- IATA: MYK; ICAO: none; FAA LID: MYK;

Summary
- Airport type: Public
- Operator: State of Alaska DOT&PF
- Serves: May Creek, Alaska
- Elevation AMSL: 1,650 ft / 503 m
- Coordinates: 61°20′08″N 142°41′12″W﻿ / ﻿61.33556°N 142.68667°W

Map
- MYK Location of airport in Alaska

Runways
| Direction | Length |  | Surface |
| ft | m |
| 13/31 | 2,700 | 823 | Turf/gravel |

Statistics (2005)
- Aircraft operations: 350
- Source: Federal Aviation Administration

= May Creek Airport =

May Creek Airport is a state owned, public use airport located one nautical mile (2 km) south of the central business district of May Creek, in the Copper River Census Area of the U.S. state of Alaska.

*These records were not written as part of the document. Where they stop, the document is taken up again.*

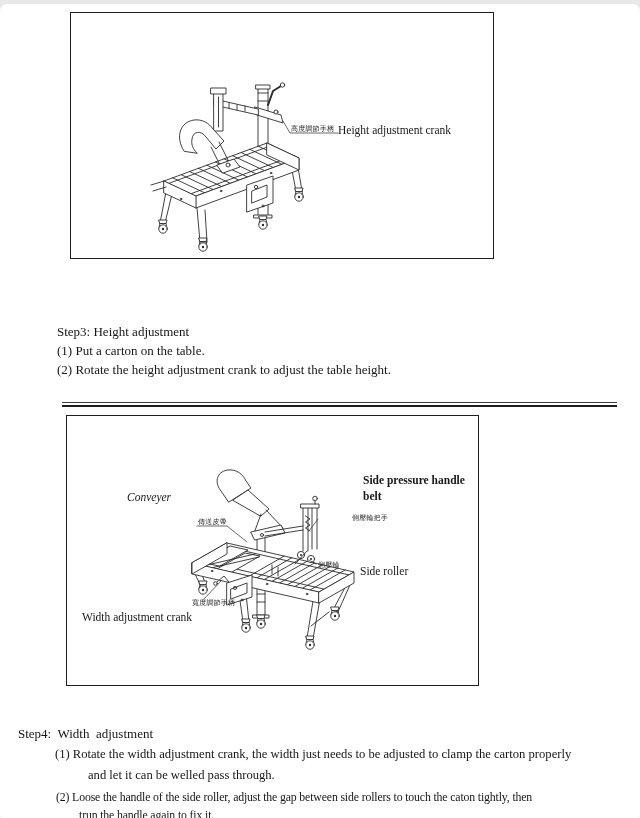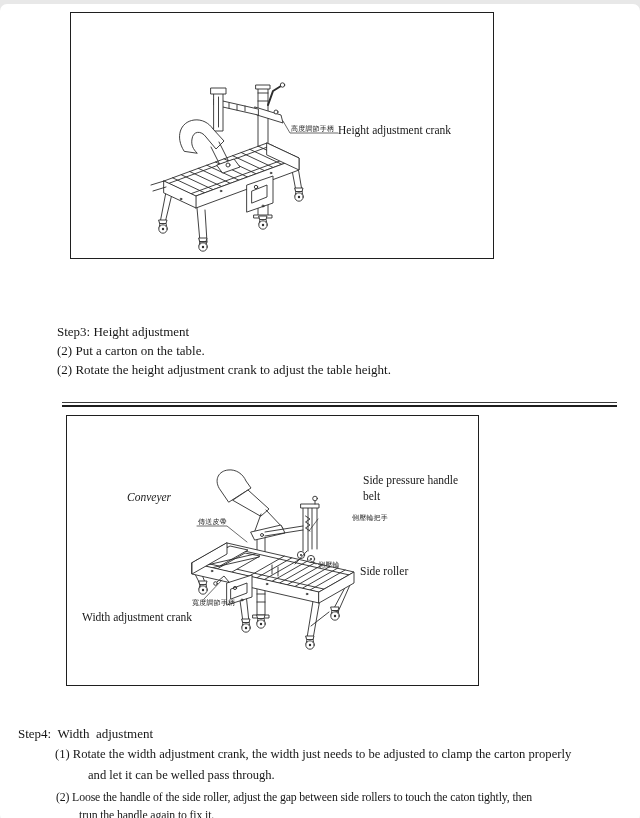--- a/index.html
+++ b/index.html
@@ -96,21 +96,21 @@
         <use href="#cst1" transform="translate(132,234)"></use>
         <use href="#cst1" transform="translate(228,184)"></use>
         <use href="#cst1" transform="translate(192,212)"></use>
       </g>
     </svg>
   </div>
   <div class="cn-label" style="left:291px;top:121px;">高度調節手柄</div>
   <div class="en-label" style="left:338px;top:119px;">Height adjustment crank</div>
 
   <div class="body-line" style="left:57px;top:320px;">Step3: Height adjustment</div>
-  <div class="body-line" style="left:57px;top:339px;">(2) Put a carton on the table.</div>
+  <div class="body-line" style="left:57px;top:339px;">(1) Put a carton on the table.</div>
   <div class="body-line" style="left:57px;top:358px;">(2) Rotate the height adjustment crank to adjust the table height.</div>
 
   <div id="separator"></div>
 
   <div class="figure-box" id="fig2">
     <svg class="fig-art" width="411" height="269" viewBox="0 0 411 269">
       <defs>
         <g id="cst2" stroke="#2d2d2d" stroke-width="0.9" fill="none">
           <path d="M-4,-9 L4,-9 L3,-5.5 L-3,-5.5 Z" fill="#ffffff"></path>
           <path d="M-3,-5.5 L-4,-1 M3,-5.5 L4,-1"></path>
@@ -177,21 +177,21 @@
 
         <use href="#cst2" transform="translate(136,174)"></use>
         <use href="#cst2" transform="translate(179,212)"></use>
         <use href="#cst2" transform="translate(243,229)"></use>
         <use href="#cst2" transform="translate(268,200)"></use>
         <use href="#cst2" transform="translate(194,208)"></use>
       </g>
     </svg>
   </div>
   <div class="en-label" style="left:127px;top:486px;font-style:italic;">Conveyer</div>
-  <div class="en-label two-line" style="left:363px;top:469px;">
+  <div class="en-label two-line" style="left:363px;top:469px;font-weight:bold;">
     <div>Side pressure handle</div>
     <div>belt</div>
   </div>
   <div class="cn-label" style="left:198px;top:514px;">傳送皮帶</div>
   <div class="cn-label" style="left:320px;top:510px;padding-left:32px;">側壓輪把手</div>
   <div class="cn-label" style="left:318px;top:557px;">側壓輪</div>
   <div class="en-label" style="left:360px;top:560px;">Side roller</div>
   <div class="cn-label" style="left:192px;top:595px;">寬度調節手柄</div>
   <div class="en-label" style="left:82px;top:606px;">Width adjustment crank</div>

Scheduled passenger service is subsidized by the Essential Air Service program.

The Federal Aviation Administration recorded 28 passenger boardings (enplanements) in the calendar year 2008, 18 in 2009 and 8 in 2010. It was included in the National Plan of Integrated Airport Systems for 2011–2015, which categorized it as a general aviation airport.

==Facilities and aircraft==
May Creek Airport has one runway designated 13/31 with a turf and gravel surface measuring 2,700 by 100 feet (823 x 30 m). For the 12-month period ending December 31, 2005, the airport had 350 aircraft operations, an average of 29 per month: 57% general aviation and 43% air taxi.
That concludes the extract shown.